Parasites have found a way to bypass drug
Last Updated 24 April 2013, 19:00 IST

India's preferred therapy to fight a common and deadly strain of malaria is showing early signs of efficacy loss, raising public health concerns that may be more visible a few years down the line.

The preferred treatment option for malaria cases by Plasmodium falciparum parasite is artemisinin-based combination therapy (ACT) in which anti-malarial drug artemisinin is used in combination with another medicine for enhanced efficacy.

Efficiency of this second drug in the standard therapy – known as sulfadoxine pyrimethamine (SP) – is on the wane, according to a group of Indian researchers, who claimed parasites had found a way to bypass the drug.

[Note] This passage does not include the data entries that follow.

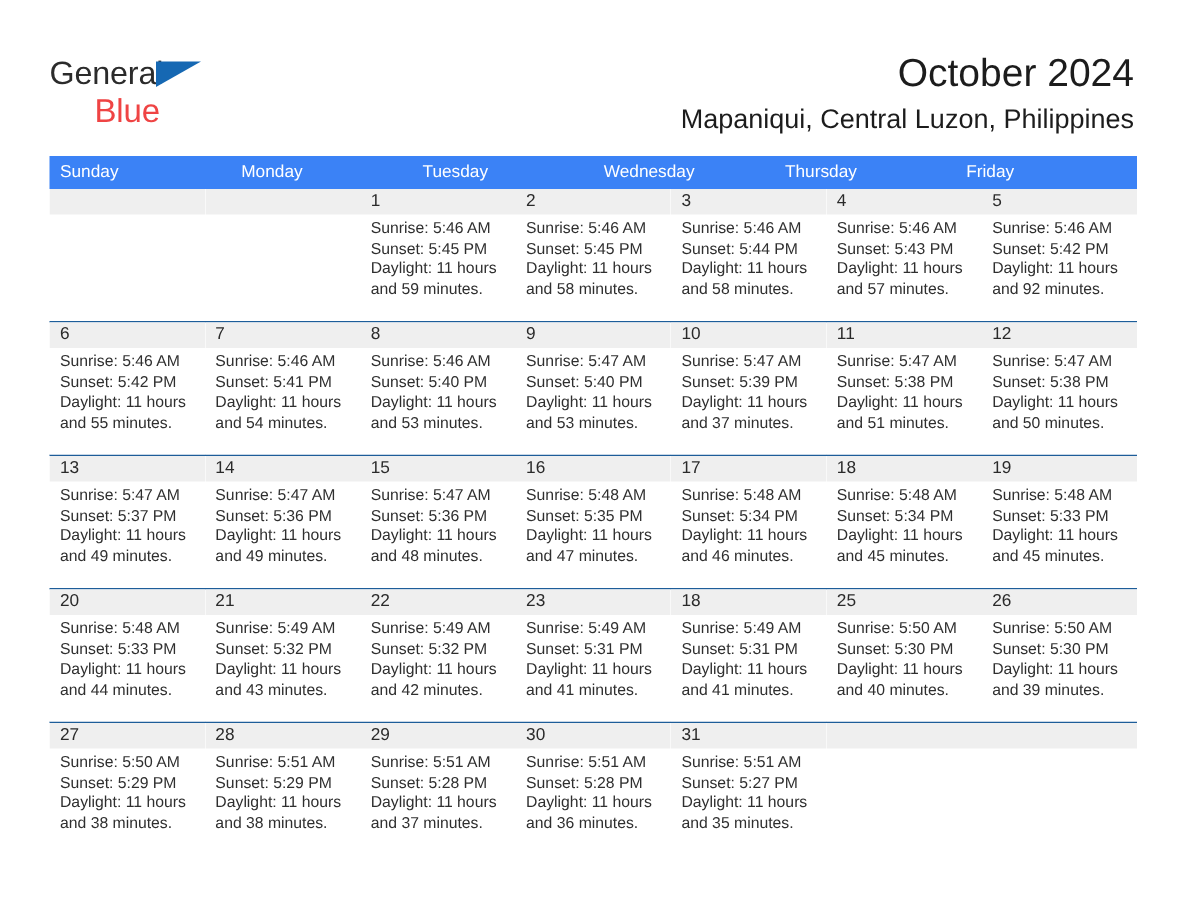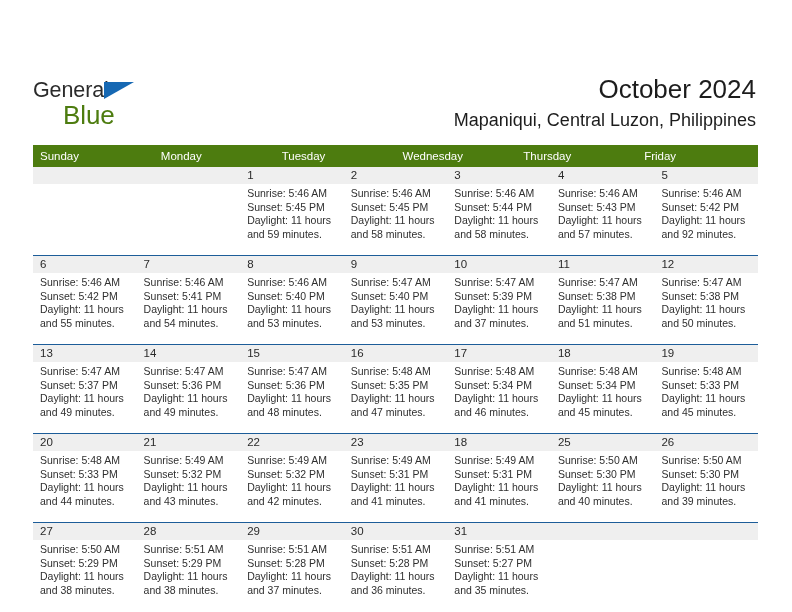--- a/index.html
+++ b/index.html
@@ -13,21 +13,20 @@
     font-family: "Liberation Sans", sans-serif;
     color: #222222;
     overflow: hidden;
   }
 
   .page {
     position: relative;
     width: 792px;
     height: 456px;
     box-sizing: border-box;
-    margin-top: 41px;
   }
 
   
   .top-bar {
     position: absolute;
     left: 0;
     top: 0;
     width: 792px;
     height: 98px;
   }
@@ -60,22 +59,22 @@
     border-bottom: 17px solid transparent;
   }
   .logo-row2 {
     position: relative;
     height: 26px;
     line-height: 24px;
     padding-left: 30px;
     box-sizing: border-box;
   }
   .logo-blue {
-    font-size: 26px;
-    color: #4d7c0f;
+    font-size: 22px;
+    color: #ef4444;
     letter-spacing: -0.1px;
   }
 
   .title-block {
     position: absolute;
     right: 36px;
     top: 32px;
     text-align: right;
   }
   .cal-title {
@@ -98,21 +97,21 @@
   .calendar {
     position: absolute;
     left: 33px;
     top: 104px;
     width: 725px;
   }
 
   .week-head {
     display: flex;
     width: 100%;
-    background: #4d7c0f;
+    background: #3b82f6;
     height: 22px;
   }
   .week-head .dow {
     flex: 1 1 0;
     color: #ffffff;
     font-size: 11.5px;
     line-height: 22px;
     padding-left: 7px;
     box-sizing: border-box;
     white-space: nowrap;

Though there is no therapeutic failure as yet, the standard therapy has been found to lose its efficacy in Odisha, which has one of the highest number of malaria cases in India. Last year, similar trend was seen in tea gardens of north Bengal where, too, malaria continues to be a major killer.

“It’s an early warning sign for  policy-makers. After a few years, wide-spread consequences will be seen clinically,” Manoranjan Ranjit, a scientist at Regional Medical Research Centre, Bhubaneswar, who led a team of researchers from RMRC and North Orissa University, Baripada to study the efficacy of medicines used in the ACT,  told Deccan Herald.

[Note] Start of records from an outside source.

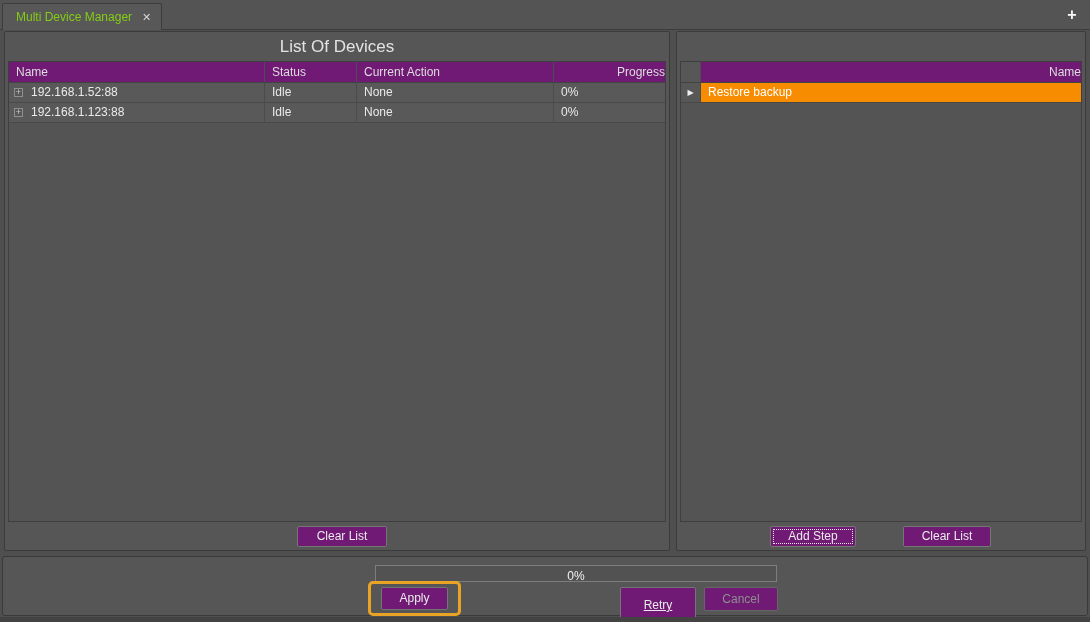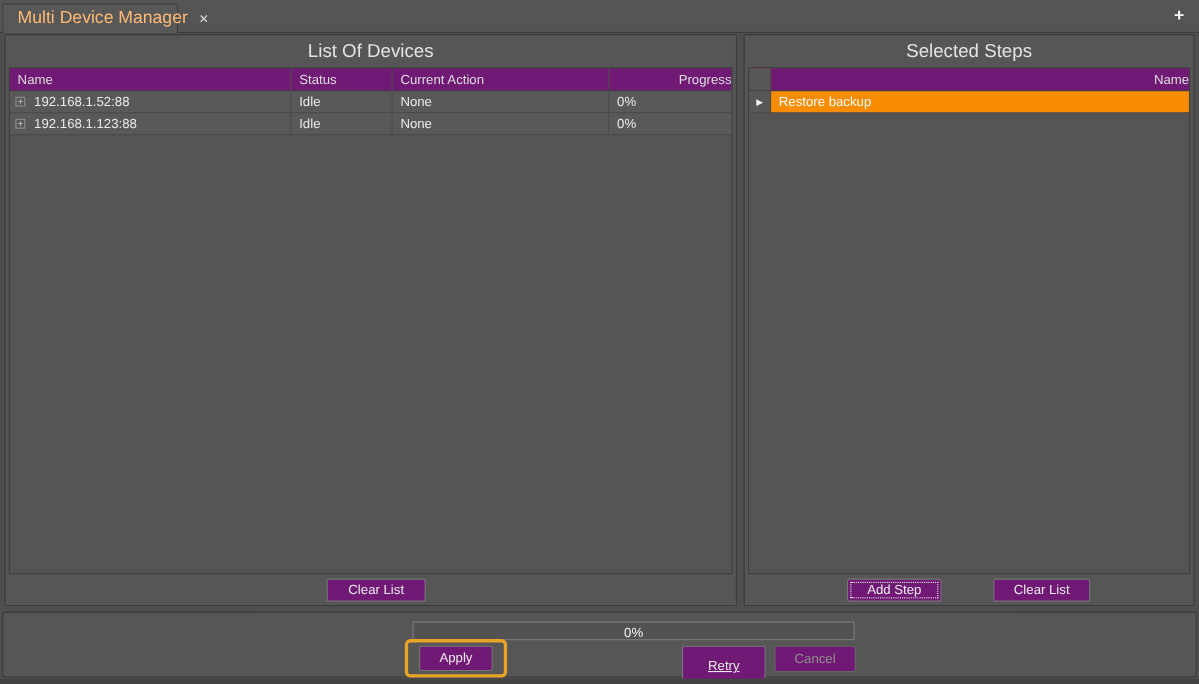--- a/index.html
+++ b/index.html
@@ -4,21 +4,21 @@
 <style>
   html,body{margin:0;padding:0;background:#2b2b2b;}
   *{box-sizing:border-box;font-family:"Liberation Sans","DejaVu Sans",sans-serif;}
   .app{position:relative;width:1090px;height:622px;background:#4f4f4f;overflow:hidden;}
 
   
   .tabbar{position:absolute;left:0;top:0;width:1090px;height:30px;background:#545454;border-bottom:1px solid #3c3c3c;}
   .tab{position:absolute;left:2px;top:3px;width:160px;height:27px;background:#585858;
        border:1px solid #3c3c3c;border-bottom:none;border-radius:2px 2px 0 0;
        display:flex;align-items:center;padding:0 10px 0 13px;}
-  .tab-label{font-size:16px;color:#fdba74;flex:1;white-space:nowrap;}
+  .tab-label{font-size:12px;color:#84cc16;flex:1;white-space:nowrap;}
   .tab-close{font-size:11px;font-weight:bold;color:#d6d6d6;margin-left:10px;cursor:pointer;}
   .newtab{position:absolute;right:8px;top:5px;width:20px;height:20px;display:flex;align-items:center;justify-content:center;}
   .newtab span{color:#fafafa;font-size:16px;font-weight:bold;line-height:1;}
 
   
   .panel{position:absolute;top:31px;height:520px;background:#565656;border:1px solid #3b3b3b;border-radius:2px;}
   .panel-left{left:4px;width:666px;}
   .panel-right{left:676px;width:410px;}
   .panel-title{position:absolute;top:0;left:0;right:0;height:28px;margin:0;
                font-size:17px;font-weight:400;color:#e3e3e3;text-align:center;line-height:29px;}
@@ -107,21 +107,20 @@
         <div class="td">0%</div>
       </div>
     </div>
 
     <div class="panel-btn-row">
       <button class="btn clear-left">Clear List</button>
     </div>
   </section>
 
   <section class="panel panel-right">
-    <h2 class="panel-title">Selected Steps</h2>
 
     <div class="table">
       <div class="thead right-cols">
         <div class="th gutter"></div>
         <div class="th">Name</div>
       </div>
 
       <div class="tr right-cols selected">
         <div class="gutter">
           <span class="row-pointer">▶</span>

The findings have been published in a recent issue of the journal Acta Tropica.Every year, more than 15 lakh Indians get infected by malaria parasites, close to 50 per cent of which are caused by the deadly Plasmodium falciparum parasite. In Odisha, 85 per cent of malaria-related deaths are caused by this parasite.

The WHO favoured the combination therapy instead of using artemisinin alone to delay the development of drug resistance. India's malaria drug policy (released in 2010) too recommended the ACT.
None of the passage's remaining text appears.